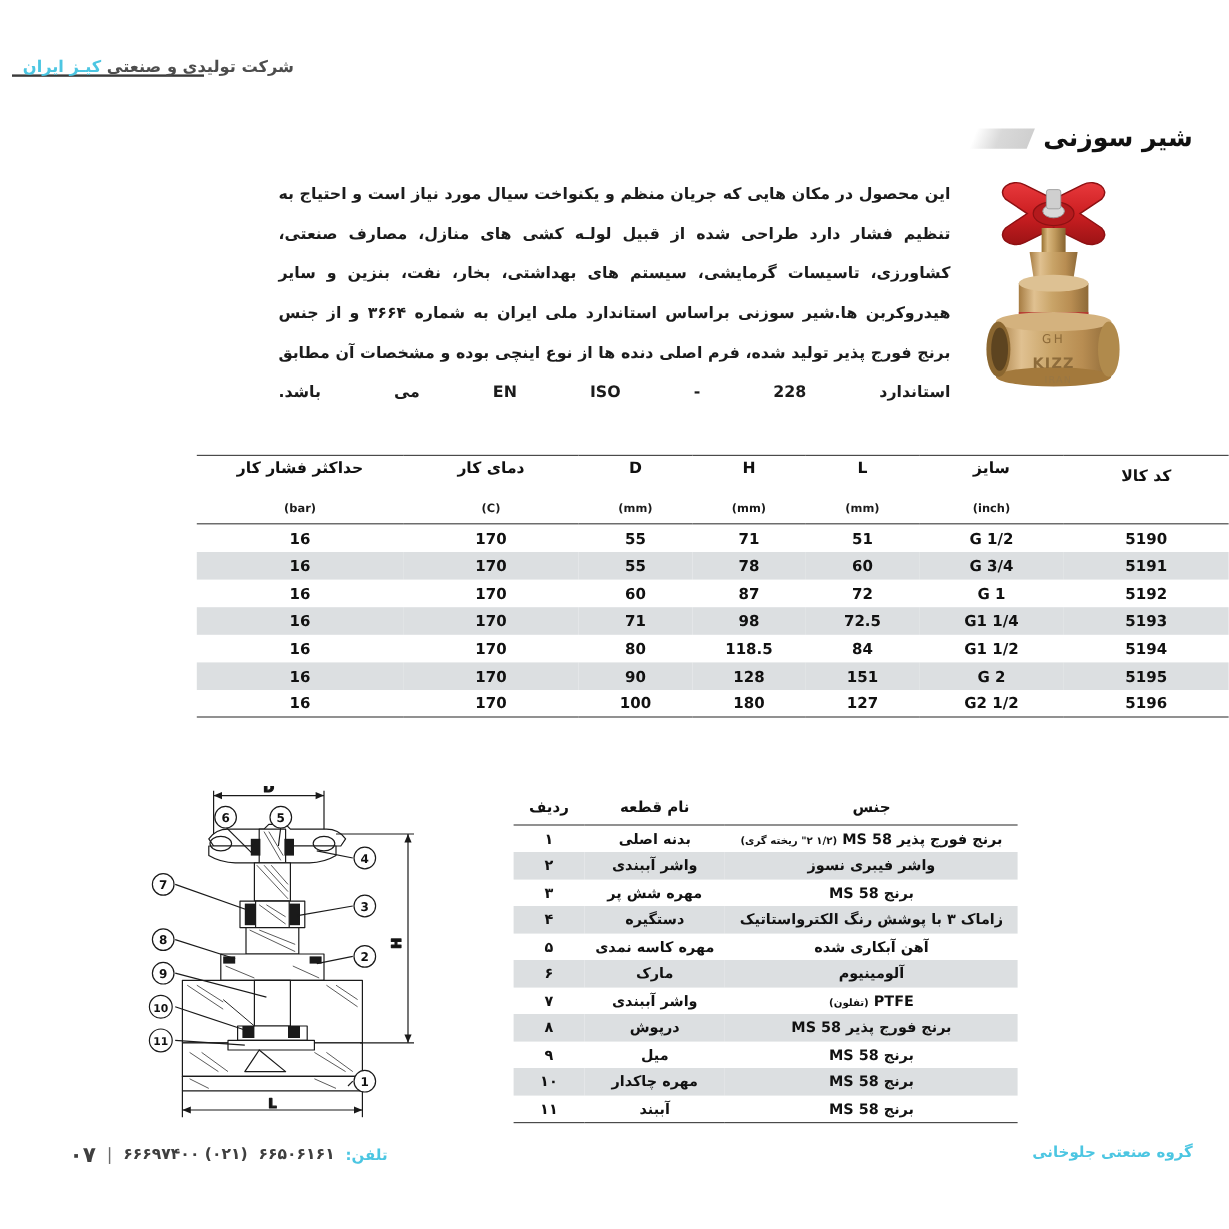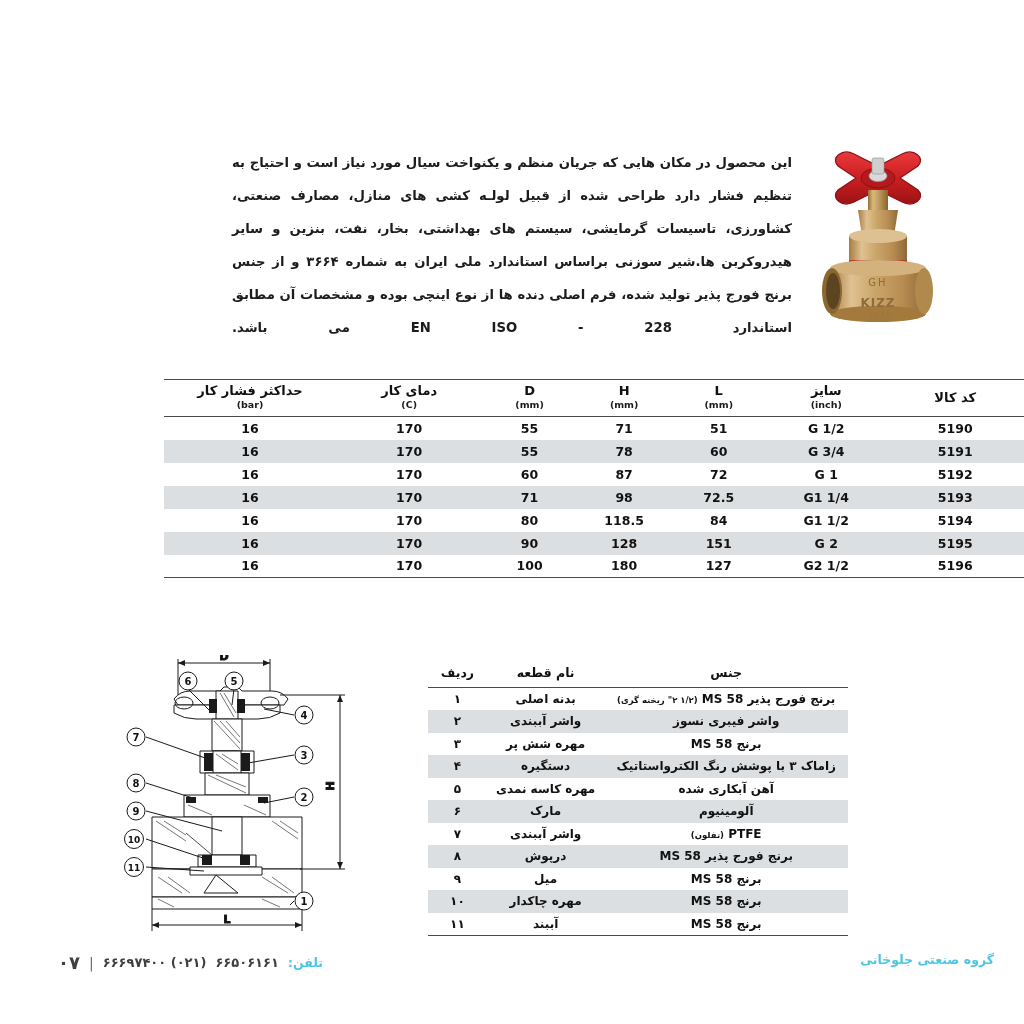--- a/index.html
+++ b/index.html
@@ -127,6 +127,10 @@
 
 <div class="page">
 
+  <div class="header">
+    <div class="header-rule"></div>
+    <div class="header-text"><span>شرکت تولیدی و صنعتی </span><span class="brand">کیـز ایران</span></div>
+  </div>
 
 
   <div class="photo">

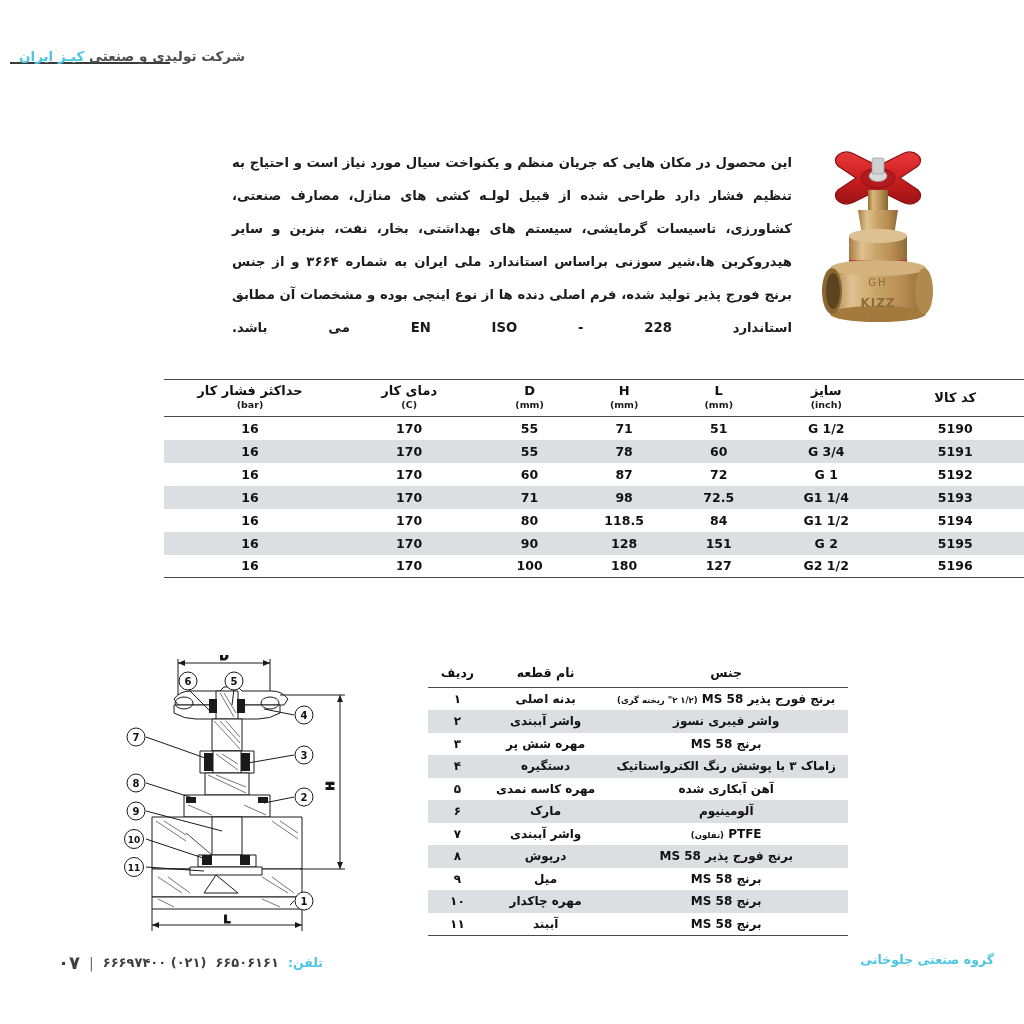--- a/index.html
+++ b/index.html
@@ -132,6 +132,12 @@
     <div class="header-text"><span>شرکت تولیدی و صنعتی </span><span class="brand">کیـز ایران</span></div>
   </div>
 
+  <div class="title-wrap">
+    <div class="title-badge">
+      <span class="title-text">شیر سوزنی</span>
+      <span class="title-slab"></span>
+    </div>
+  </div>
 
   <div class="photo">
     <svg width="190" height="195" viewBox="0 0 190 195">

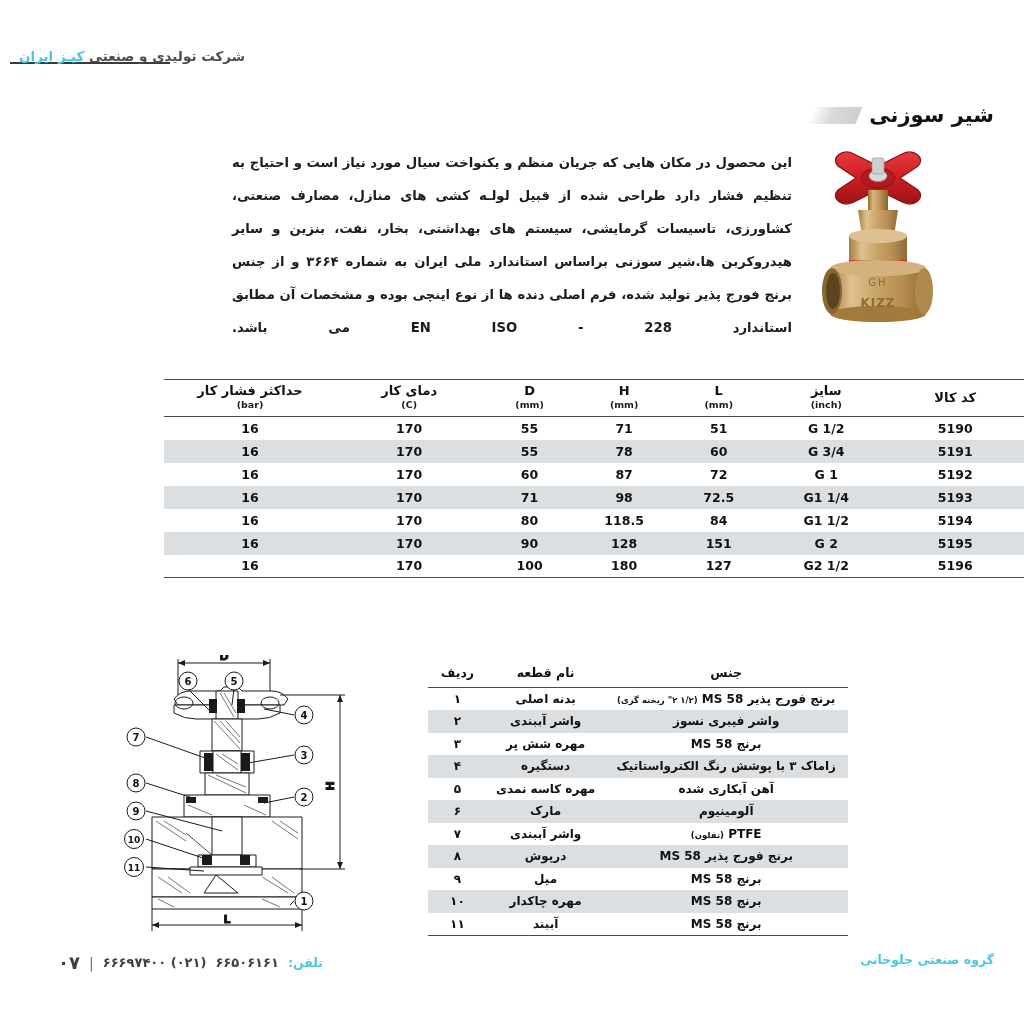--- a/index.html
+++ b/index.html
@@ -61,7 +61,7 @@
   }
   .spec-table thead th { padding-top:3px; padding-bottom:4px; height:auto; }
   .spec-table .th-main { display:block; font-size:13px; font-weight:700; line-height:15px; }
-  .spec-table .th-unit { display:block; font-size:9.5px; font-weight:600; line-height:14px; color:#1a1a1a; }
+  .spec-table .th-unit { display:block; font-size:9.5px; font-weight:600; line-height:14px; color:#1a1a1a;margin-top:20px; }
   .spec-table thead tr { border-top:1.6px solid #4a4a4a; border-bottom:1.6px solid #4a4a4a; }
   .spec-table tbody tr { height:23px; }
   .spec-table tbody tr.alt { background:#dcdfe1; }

· · ·

▶ Task description: Only the pictures are to be left out; repeat all other material exactly.

▶ Exercise answer:
--- a/index.html
+++ b/index.html
@@ -127,6 +127,10 @@
 
 <div class="page">
 
+  <div class="header">
+    <div class="header-rule"></div>
+    <div class="header-text"><span>شرکت تولیدی و صنعتی </span><span class="brand">کیـز ایران</span></div>
+  </div>
 
 
   <div class="photo">

--- a/index.html
+++ b/index.html
@@ -132,6 +132,12 @@
     <div class="header-text"><span>شرکت تولیدی و صنعتی </span><span class="brand">کیـز ایران</span></div>
   </div>
 
+  <div class="title-wrap">
+    <div class="title-badge">
+      <span class="title-text">شیر سوزنی</span>
+      <span class="title-slab"></span>
+    </div>
+  </div>
 
   <div class="photo">
     <svg width="190" height="195" viewBox="0 0 190 195">

--- a/index.html
+++ b/index.html
@@ -61,7 +61,7 @@
   }
   .spec-table thead th { padding-top:3px; padding-bottom:4px; height:auto; }
   .spec-table .th-main { display:block; font-size:13px; font-weight:700; line-height:15px; }
-  .spec-table .th-unit { display:block; font-size:9.5px; font-weight:600; line-height:14px; color:#1a1a1a; }
+  .spec-table .th-unit { display:block; font-size:9.5px; font-weight:600; line-height:14px; color:#1a1a1a;margin-top:20px; }
   .spec-table thead tr { border-top:1.6px solid #4a4a4a; border-bottom:1.6px solid #4a4a4a; }
   .spec-table tbody tr { height:23px; }
   .spec-table tbody tr.alt { background:#dcdfe1; }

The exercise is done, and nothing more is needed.